Em nota, a Associação Brasileira de Proteína Animal disse que a mudança é uma vitória para a luta da Segurança Alimentar no país. Contudo, enquanto a Reforma Tributária continua sendo debatida em Brasília, o brasileiro vem sentindo no bolso a instabilidade no preço dos produtos. De acordo com a pesquisa do NEPE, a banana, o arroz, o café, o óleo de soja e a própria carne bovina estiveram em alta no mês de agosto, com variações na casa dos 7%. Para setembro, a probabilidade é de que o reajuste nos valores dos alimentos seja maior.
A primavera, que começou no hemisfério sul na última semana, não trará novos ares ou renovação.

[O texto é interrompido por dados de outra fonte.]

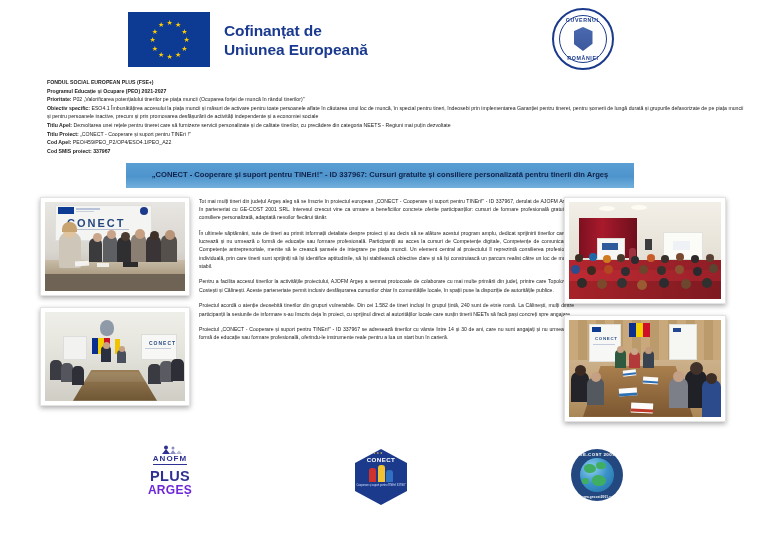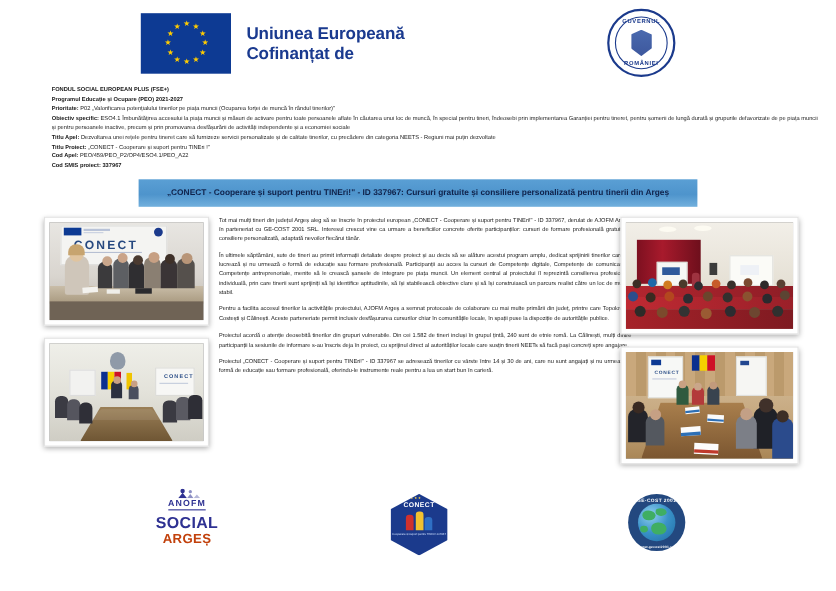--- a/index.html
+++ b/index.html
@@ -199,21 +199,21 @@
     font-size: 14.5px;
     font-weight: bold;
     color: #2e3192;
     line-height: 16px;
     margin-top: 3px;
     letter-spacing: 0.3px;
   }
   .anofm-sub {
     font-size: 12px;
     font-weight: bold;
-    color: #c2410c;
+    color: #6d28d9;
     line-height: 13px;
     letter-spacing: 0.3px;
   }
 
   .conect-logo { left: 335px; top: 2px; width: 92px; }
   .conect-badge {
     width: 52px;
     height: 56px;
     margin: 0 auto;
     background: #1b3a8c;
@@ -296,22 +296,22 @@
         <span class="eu-star" style="left: 53.2224px; top: 33.5px;">★</span>
         <span class="eu-star" style="left: 47px; top: 39.7224px;">★</span>
         <span class="eu-star" style="left: 38.5px; top: 42px;">★</span>
         <span class="eu-star" style="left: 30px; top: 39.7224px;">★</span>
         <span class="eu-star" style="left: 23.7776px; top: 33.5px;">★</span>
         <span class="eu-star" style="left: 21.5px; top: 25px;">★</span>
         <span class="eu-star" style="left: 23.7776px; top: 16.5px;">★</span>
         <span class="eu-star" style="left: 30px; top: 10.2776px;">★</span>
       </div>
     <div class="eu-text">
+      <div>Cofinanțat de</div>
       <div>Uniunea Europeană</div>
-      <div>Cofinanțat de</div>
     </div>
   </div>
 
   <div class="gov-seal">
     <div class="gov-seal-inner">
       <div class="gov-seal-top">GUVERNUL</div>
       <div class="gov-crest"></div>
       <div class="gov-seal-bot">ROMÂNIEI</div>
     </div>
   </div>
@@ -558,21 +558,21 @@
     <div class="anofm-mark">
       <svg class="anofm-people" viewBox="0 0 26 9">
         <circle cx="9" cy="2.4" r="2" fill="#2e3192"></circle>
         <path d="M5 9 L9 4 L13 9 Z" fill="#2e3192"></path>
         <circle cx="16" cy="3" r="1.5" fill="#8c8fc4"></circle>
         <path d="M13 9 L16 5 L19 9 Z" fill="#8c8fc4"></path>
         <path d="M19 9 L22 5.5 L25 9 Z" fill="#b6b8d8"></path>
       </svg>
       <span>ANOFM</span>
     </div>
-    <div class="anofm-name">SOCIAL</div>
+    <div class="anofm-name">PLUS</div>
     <div class="anofm-sub">ARGEȘ</div>
   </div>
 
   <div class="logo-slot conect-logo">
     <div class="conect-badge">
       <div class="sp" style="left:18px;top:2px;font-size:3px;color:#ffd84d;">★ ★ ★</div>
       <div class="conect-word">CONECT</div>
       <div class="conect-fig">
         <div style="width:7px;height:14px;background:#d0312d;border-radius:3px 3px 0 0;"></div>
         <div style="width:7px;height:17px;background:#f2c230;border-radius:3px 3px 0 0;"></div>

Na verdade, a chegada da nova estação vai contra a expectativa de estabilidade no mercado, isso porque as previsões indicam uma nova onda de calor e uma série de eventos climáticos extremos, promovidos pelo fenômeno La Niña. A Organização das Nações Unidas para Alimentação e Agricultura, a FAO Brasil, alerta sobre os riscos do novo momento climático para a Segurança Alimentar Mundial, uma vez que o tempo impacta diretamente na produção agrícola.
O La Niña, por exemplo, levará chuvas para o norte e nordeste do país, enquanto trará seca para o sul e sudeste. Com esse descentramento, as safras 2024/25 de soja e milho, por exemplo, serão impactadas negativamente, já a produção de arroz ganha reforço positivo com a estiagem que se aproxima. Agora, para agricultura familiar, responsável por alimentar 70% da população brasileira, a situação se agrava por causa dos incêndios, da entressafra e das pragas.
As frutas e as leguminosas são as que mais têm sofrido nos últimos meses. O feijão carioca, por exemplo, está com sua produção 11% abaixo do esperado, consequência da falta de chuva e do mosaico-dourado, doença transmitida pela mosca-branca. A laranja, por sua vez, vem sendo impactada pelas condições climáticas muito antes das ondas de calor que atingiram o país no último semestre. Entre 2023 e 2024, o preço da fruta subiu cerca de 42%, resultado das altas temperaturas e do greening, que vem afetando os pomares da região citricultora. As hortaliças e olerícolas, principais culturas produzidas na agricultura orgânica, também foram impactadas e mudaram os cenários das feiras e dos mercados locais.
De volta à carne bovina, o aumento nos preços é uma consequência da degradação dos pastos e o atraso no processo de engorda dos animais. A proteína, assim como as frutas, legumes e verduras citadas, aparece no Guia Alimentar para a População Brasileira que, desde 2014, apresenta diretrizes alimentares oficiais para a população nacional, tendo por objetivo a promoção da saúde da sociedade como um todo. O cenário agrícola atual coloca em risco o escopo apresentado há 10 anos atrás e ameaça a Segurança Alimentar e Nutricional (SAN) do povo brasileiro.
Na cidade de São Paulo, 12,5% da população, ou seja, 1,4 milhão de pessoas, vivem em estado de insegurança alimentar grave. Os dados são de um estudo realizado pelo Conselho Municipal de Segurança Alimentar e Nutricional da capital em parceria com o Observatório de Segurança Alimentar e Nutricional da Cidade de São Paulo (OBSANPA), a Unifesp e a UFABC. O estado de insegurança alimentar grave remonta a falta de dinheiro para adquirir alimentos. Na pesquisa, 65,5% do total dos moradores entrevistados deixaram de comprar comida para pagar contas.
Na perspectiva de São João del-Rei, a análise do NEPE aponta que a cesta básica de agosto, mesmo em queda, comprometeu quase metade do salário mínimo, demandando um montante de 42,25%. O NEPE também determina que o valor do salário mínimo necessário para a manutenção de uma família de quatro pessoas residentes no município, em agosto de 2024, deveria equivaler a R$4.854,85. Com o aumento nos preços e a instabilidade do mercado, no fim do mês, a conta não fecha. Agora, a perspectiva para a primavera é de que o brasileiro tenha que se desdobrar para se alimentar e, finalmente, continuar a lutar a batalha de cada dia.